What is expected —
Lines from the one with "-75,7 +75,6 @@" up to and including the one with "font-size: 14.5px;" are to be copied exactly from the records below, without their pictures.

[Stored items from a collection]
::::

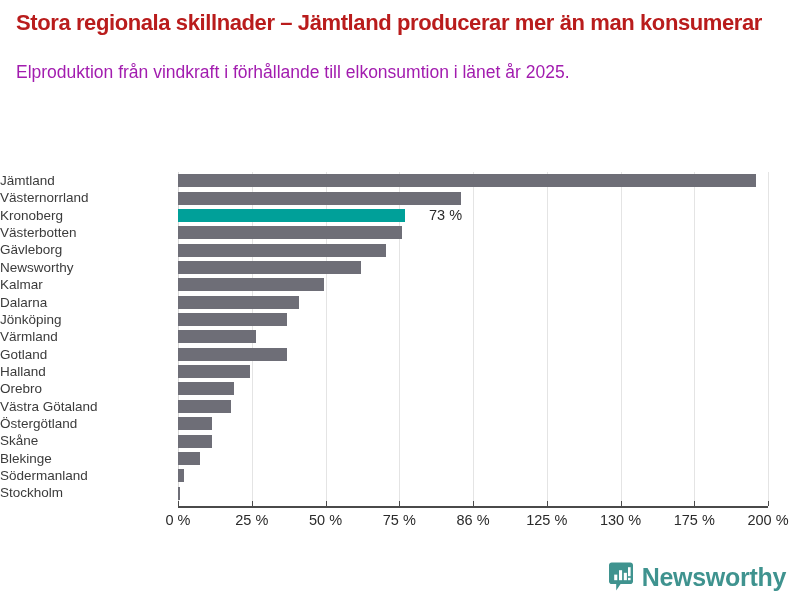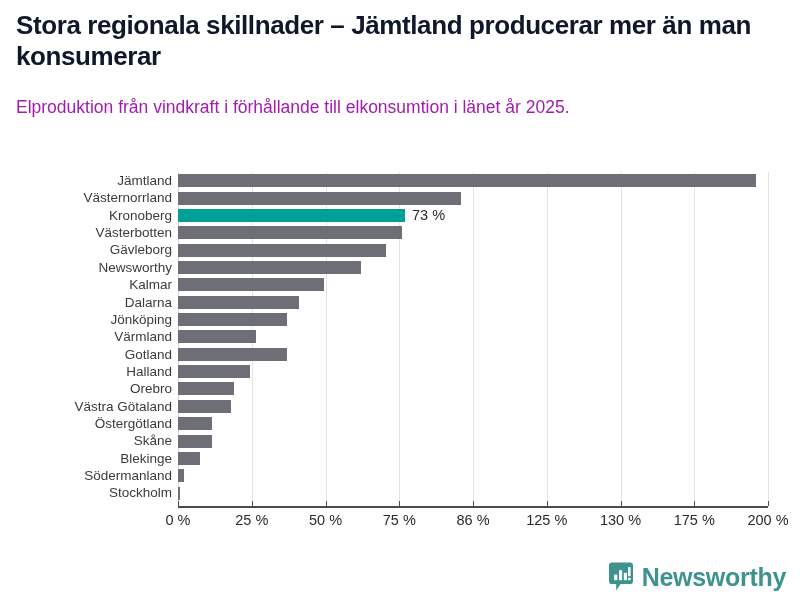--- a/index.html
+++ b/index.html
@@ -17,11 +17,11 @@
   
   .header { padding: 10px 16px 0 16px; }
   .chart-title {
-    font-size: 26px;
+    font-size: 22px;
     font-weight: bold;
     line-height: 1.18;
     letter-spacing: -0.4px;
-    color: #0f172a;
+    color: #b91c1c;
     margin: 0;
     white-space: pre-line;
   }

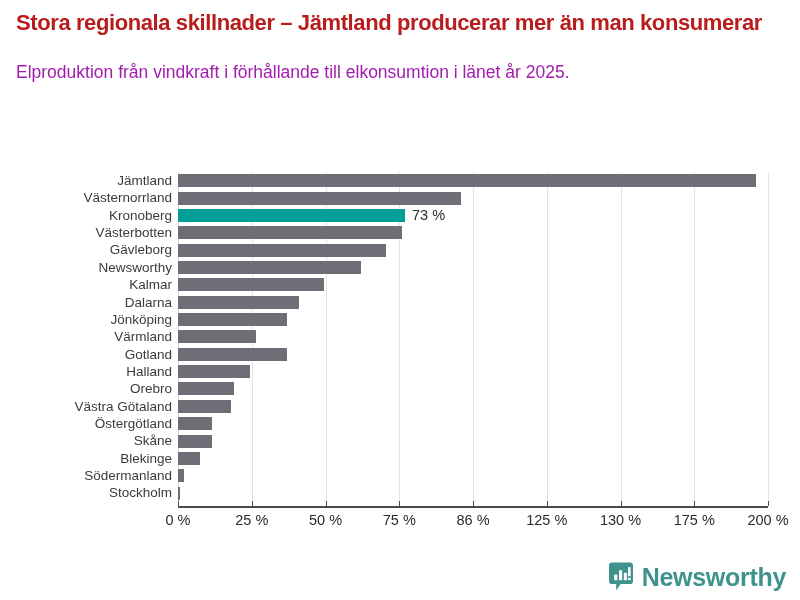--- a/index.html
+++ b/index.html
@@ -75,7 +75,6 @@
     position: absolute;
     left: 0;
     width: 172px;
-    text-align: right;
     font-size: 13.5px;
     color: #3b3b3b;
     line-height: 17.37px;

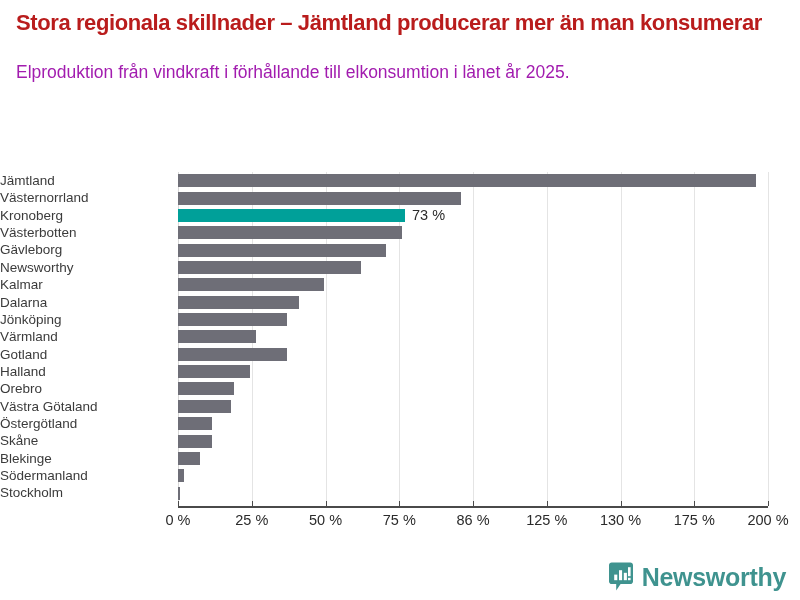--- a/index.html
+++ b/index.html
@@ -98,7 +98,7 @@
   .bar-value {
     font-size: 14.5px;
     color: #2b2b2b;
-    margin-left: 7px;
+    margin-left: 24px;
     line-height: 13px;
     white-space: nowrap;
   }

::::

Exercise output —
@@ -75,7 +75,6 @@
     position: absolute;
     left: 0;
     width: 172px;
-    text-align: right;
     font-size: 13.5px;
     color: #3b3b3b;
     line-height: 17.37px;

--- a/index.html
+++ b/index.html
@@ -98,7 +98,7 @@
   .bar-value {
     font-size: 14.5px;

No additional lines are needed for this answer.